> [Problem to solve]:
For the data below, please report each line where the word "that" is found.

> [Input records]:
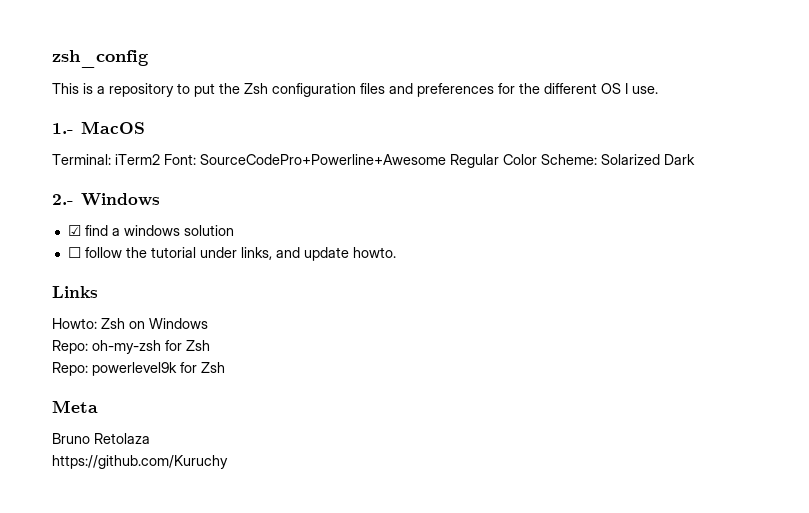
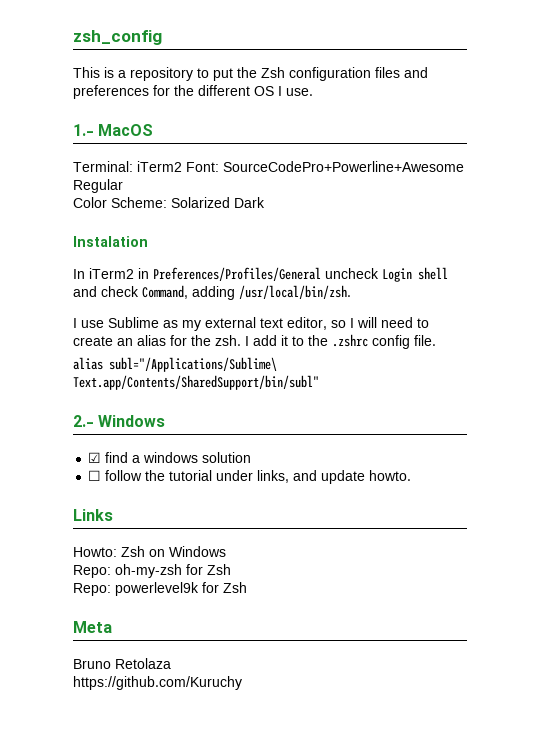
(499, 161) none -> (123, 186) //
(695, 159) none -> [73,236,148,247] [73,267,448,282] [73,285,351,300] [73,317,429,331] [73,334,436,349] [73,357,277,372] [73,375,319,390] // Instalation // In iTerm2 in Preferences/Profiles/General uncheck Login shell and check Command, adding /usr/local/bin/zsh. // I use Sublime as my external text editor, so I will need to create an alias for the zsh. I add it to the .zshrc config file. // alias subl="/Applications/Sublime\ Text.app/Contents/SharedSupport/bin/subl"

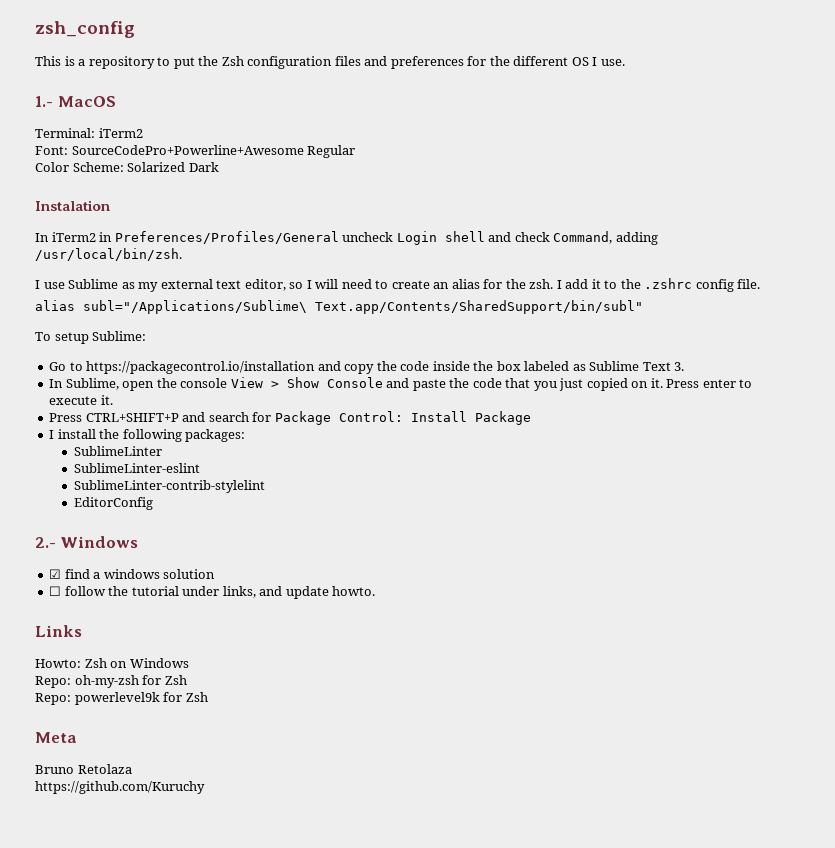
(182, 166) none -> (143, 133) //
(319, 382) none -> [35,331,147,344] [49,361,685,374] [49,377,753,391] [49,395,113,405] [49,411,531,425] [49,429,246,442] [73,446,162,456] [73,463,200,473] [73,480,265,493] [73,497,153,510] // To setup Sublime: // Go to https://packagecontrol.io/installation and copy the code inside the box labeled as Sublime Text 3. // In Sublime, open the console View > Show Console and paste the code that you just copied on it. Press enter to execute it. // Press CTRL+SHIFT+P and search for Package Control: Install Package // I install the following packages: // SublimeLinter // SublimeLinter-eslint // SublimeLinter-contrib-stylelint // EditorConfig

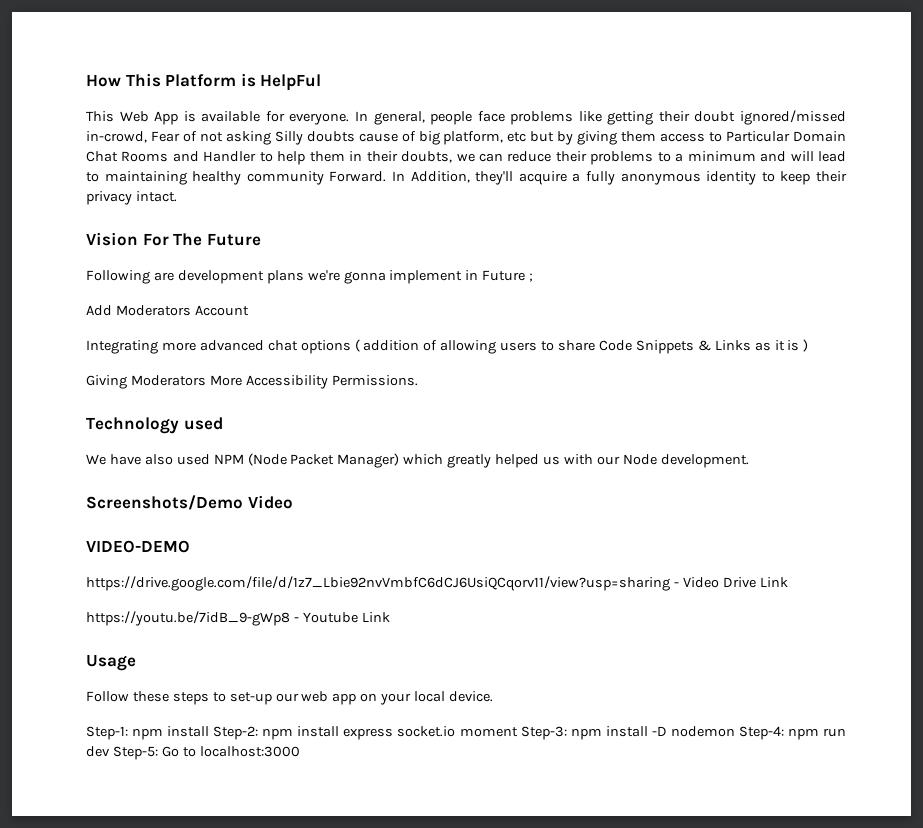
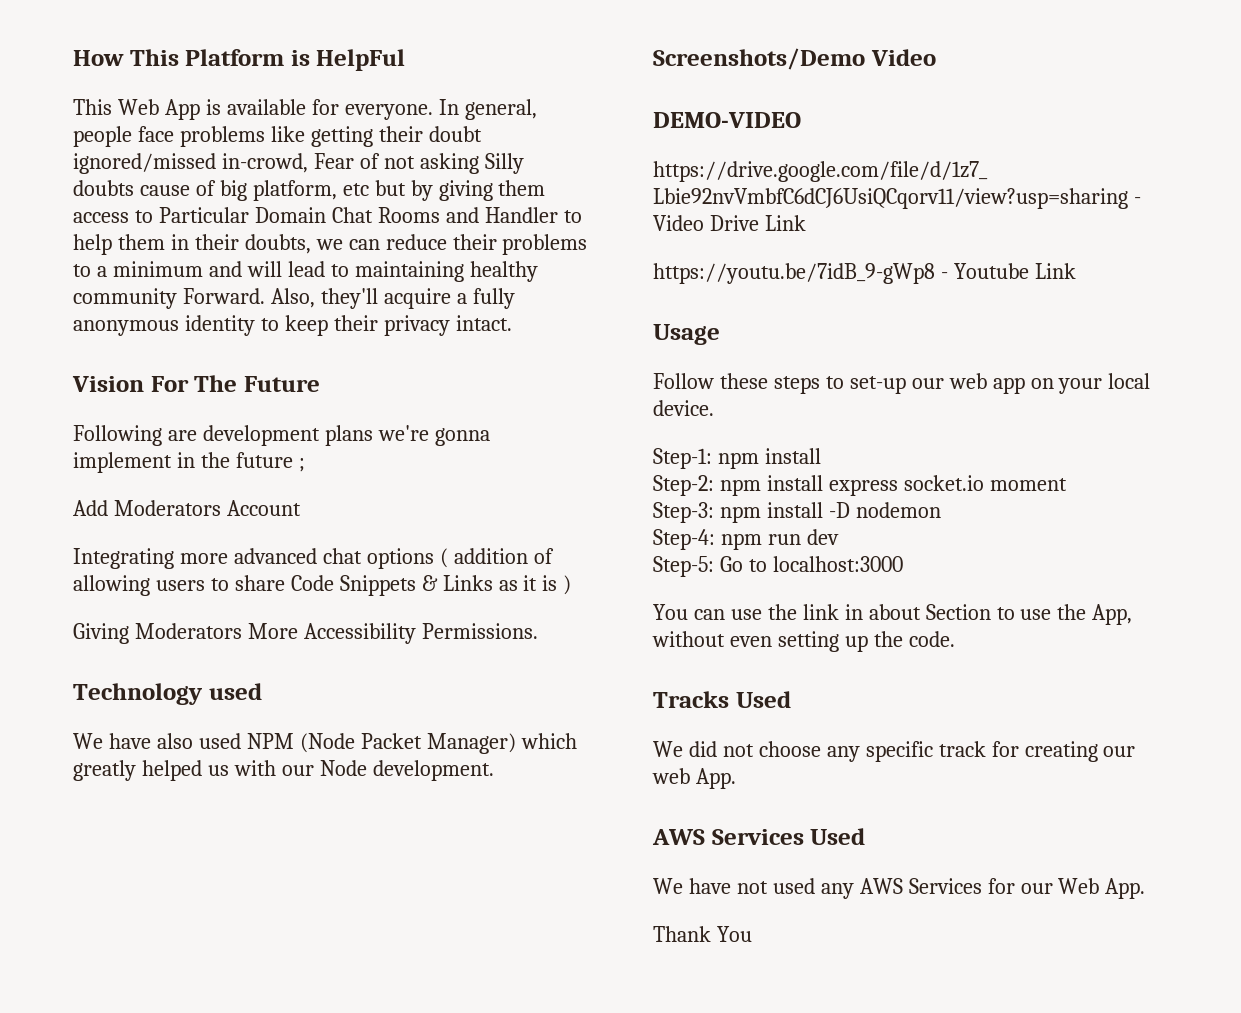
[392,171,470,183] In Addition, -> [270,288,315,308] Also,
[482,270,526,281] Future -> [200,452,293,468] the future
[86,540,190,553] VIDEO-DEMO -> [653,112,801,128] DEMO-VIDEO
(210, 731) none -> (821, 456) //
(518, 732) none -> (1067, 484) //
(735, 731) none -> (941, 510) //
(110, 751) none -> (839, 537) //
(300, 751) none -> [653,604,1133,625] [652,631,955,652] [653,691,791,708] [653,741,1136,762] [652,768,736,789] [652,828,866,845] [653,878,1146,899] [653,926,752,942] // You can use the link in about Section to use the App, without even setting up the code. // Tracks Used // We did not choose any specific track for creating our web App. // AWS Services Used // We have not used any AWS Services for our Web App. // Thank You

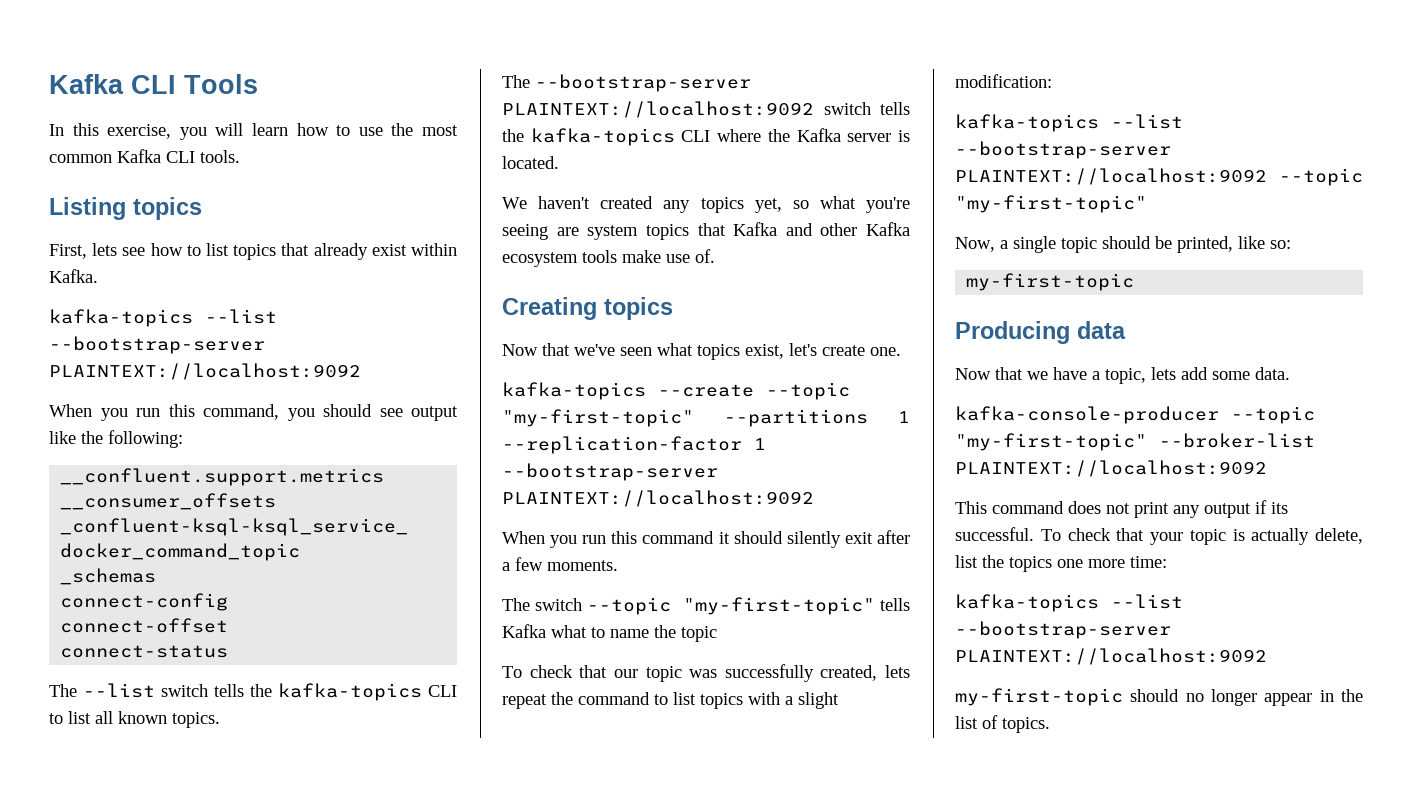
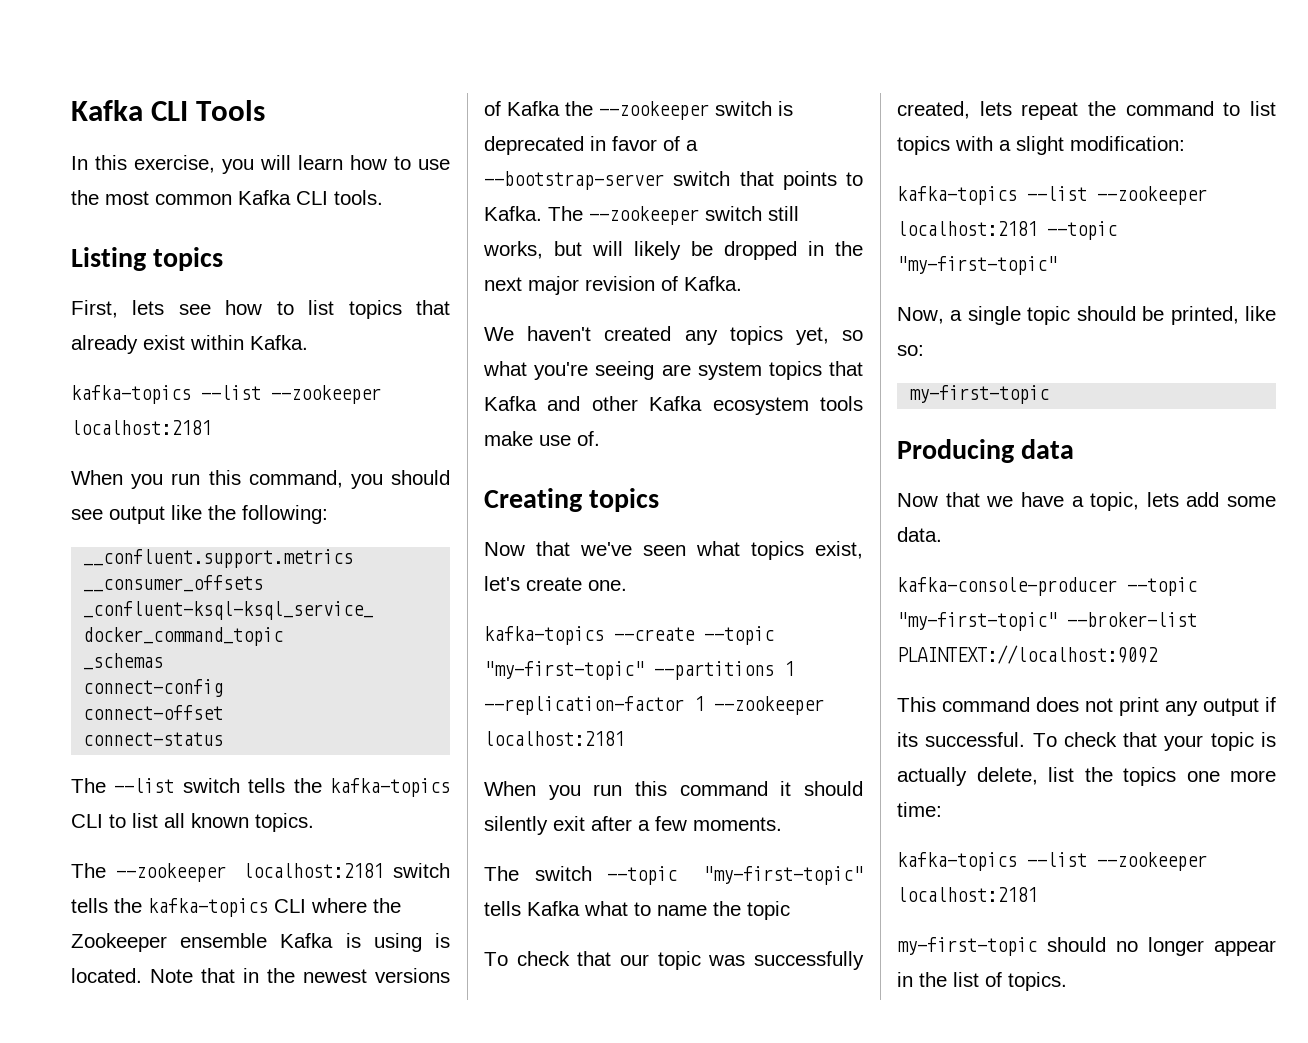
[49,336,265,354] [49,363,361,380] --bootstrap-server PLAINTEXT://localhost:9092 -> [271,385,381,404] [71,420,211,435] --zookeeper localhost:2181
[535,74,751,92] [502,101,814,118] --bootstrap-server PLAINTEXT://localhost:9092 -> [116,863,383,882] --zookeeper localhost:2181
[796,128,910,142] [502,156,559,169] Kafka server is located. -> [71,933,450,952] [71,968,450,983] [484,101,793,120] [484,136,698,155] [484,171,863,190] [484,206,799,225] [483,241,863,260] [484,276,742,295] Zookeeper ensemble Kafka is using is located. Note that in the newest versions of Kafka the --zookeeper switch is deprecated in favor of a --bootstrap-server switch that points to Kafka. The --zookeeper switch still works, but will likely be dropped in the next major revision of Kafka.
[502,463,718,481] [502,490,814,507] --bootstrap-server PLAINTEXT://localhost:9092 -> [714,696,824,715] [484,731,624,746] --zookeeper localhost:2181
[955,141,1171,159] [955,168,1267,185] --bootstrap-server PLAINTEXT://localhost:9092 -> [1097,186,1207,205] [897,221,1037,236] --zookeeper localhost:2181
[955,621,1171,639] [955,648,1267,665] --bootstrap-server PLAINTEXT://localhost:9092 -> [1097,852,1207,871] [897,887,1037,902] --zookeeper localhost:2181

> [Worked solution]:
(319, 382) none -> [35,331,147,344] [49,361,685,374] [49,377,753,391] [49,395,113,405] [49,411,531,425] [49,429,246,442] [73,446,162,456] [73,463,200,473] [73,480,265,493] [73,497,153,510] // To setup Sublime: // Go to https://packagecontrol.io/installation and copy the code inside the box labeled as Sublime Text 3. // In Sublime, open the console View > Show Console and paste the code that you just copied on it. Press enter to execute it. // Press CTRL+SHIFT+P and search for Package Control: Install Package // I install the following packages: // SublimeLinter // SublimeLinter-eslint // SublimeLinter-contrib-stylelint // EditorConfig
[796,128,910,142] [502,156,559,169] Kafka server is located. -> [71,933,450,952] [71,968,450,983] [484,101,793,120] [484,136,698,155] [484,171,863,190] [484,206,799,225] [483,241,863,260] [484,276,742,295] Zookeeper ensemble Kafka is using is located. Note that in the newest versions of Kafka the --zookeeper switch is deprecated in favor of a --bootstrap-server switch that points to Kafka. The --zookeeper switch still works, but will likely be dropped in the next major revision of Kafka.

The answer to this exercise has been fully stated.